No doubt you are working as a professional in the fitness industry because you want to help people. And, to your credit, the job description of “Personal Trainer” has become a respected position. Clients, club owners and staff, as well as friends and family members ask you for advice concerning health and fitness issues. But since you are a “professional,” your words of wisdom are held to a higher standard. Sometimes, that can backfire. Let’s face it, you are working with a diverse set of people and personalities, and, well, stuff happens.

Here are some things to consider:

  • Everything you say or do (or DON’T say or do) is a potential claim.  Clients view YOU as the fitness professional, and rely on your advice and guidance to exercise properly, maintain proper form, and operate equipment safely and effectively.  Any advice that you give, or fail to give (do you always instruct clients to utilize the safety cords on treadmills?  Always?  Every time?) can be the source of a potential claim.

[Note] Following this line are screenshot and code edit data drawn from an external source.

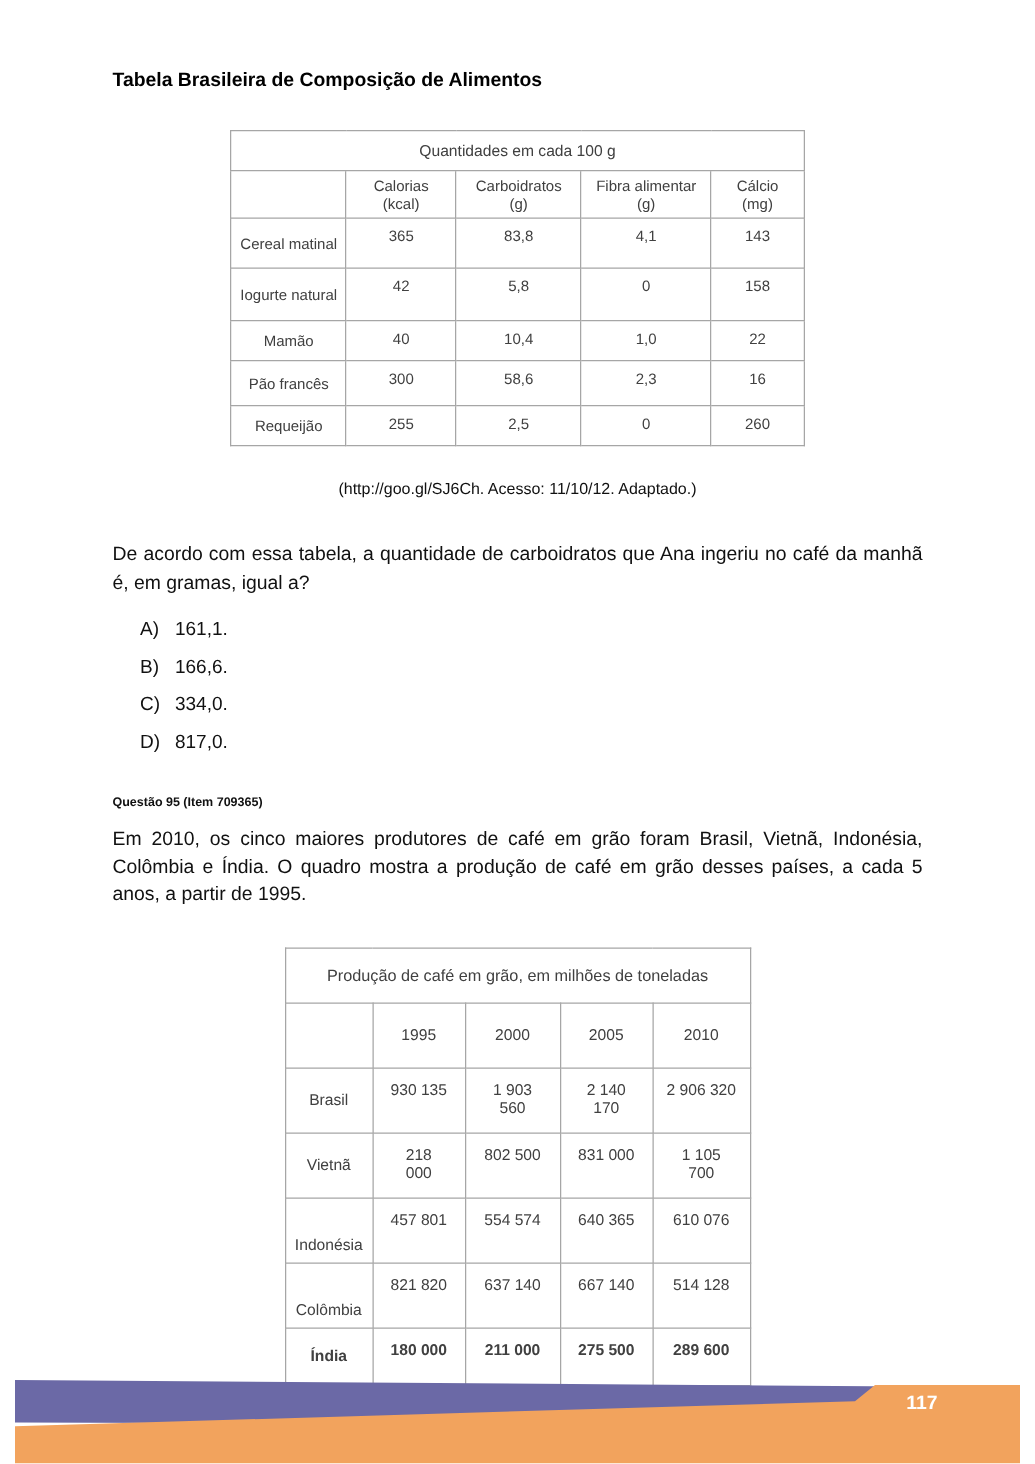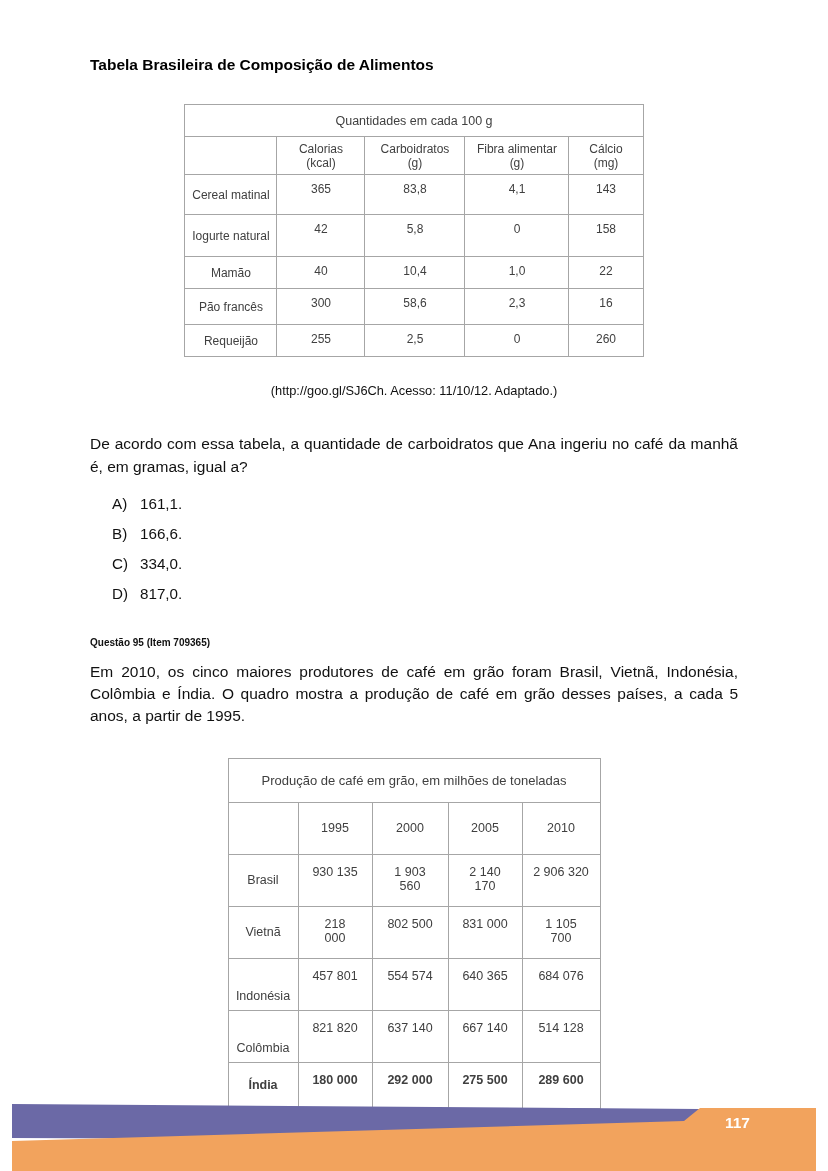--- a/index.html
+++ b/index.html
@@ -244,33 +244,33 @@
         <td>802 500</td>
         <td>831 000</td>
         <td>1 105
 700</td>
       </tr>
       <tr class="data-row label-bottom">
         <td class="rl">Indonésia</td>
         <td>457 801</td>
         <td>554 574</td>
         <td>640 365</td>
-        <td>684 076</td>
+        <td>610 076</td>
       </tr>
       <tr class="data-row label-bottom">
         <td class="rl">Colômbia</td>
         <td>821 820</td>
         <td>637 140</td>
         <td>667 140</td>
         <td>514 128</td>
       </tr>
       <tr class="data-row last-row">
         <td class="rl">Índia</td>
         <td>180 000</td>
-        <td>292 000</td>
+        <td>211 000</td>
         <td>275 500</td>
         <td>289 600</td>
       </tr>
     </tbody>
       </table>
 
     <p class="source">(http://faostat.fao.org/site/339/default.aspx. Acesso: 03/10/2012. Adaptado.)</p>
   </div>
 
   <div class="footer">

  • What if, unaware of a client’s pre-existing health condition, you recommend an exercise that results in a heart attack, seizure, or stroke for the individual? If a lawsuit ensued, could you afford to defend yourself or even pay out a large settlement? Probably not.
  • People sue.  Even if you do EVERYTHING right, the unfortunate reality is that, in today’s society, people sue.
  • Health Clubs and Studios often will (and always should) require proof of insurance.  Before starting work at a new facility, or training a new client off site, they should request proof of professional liability insurance coverage. Independent contractors may not be covered by the club’s policy.  If the club carries liability insurance, it will certainly protect the club against any alleged liability.  However, if you are an independent contractor and are named personally in a lawsuit, the club’s insurance may not cover you.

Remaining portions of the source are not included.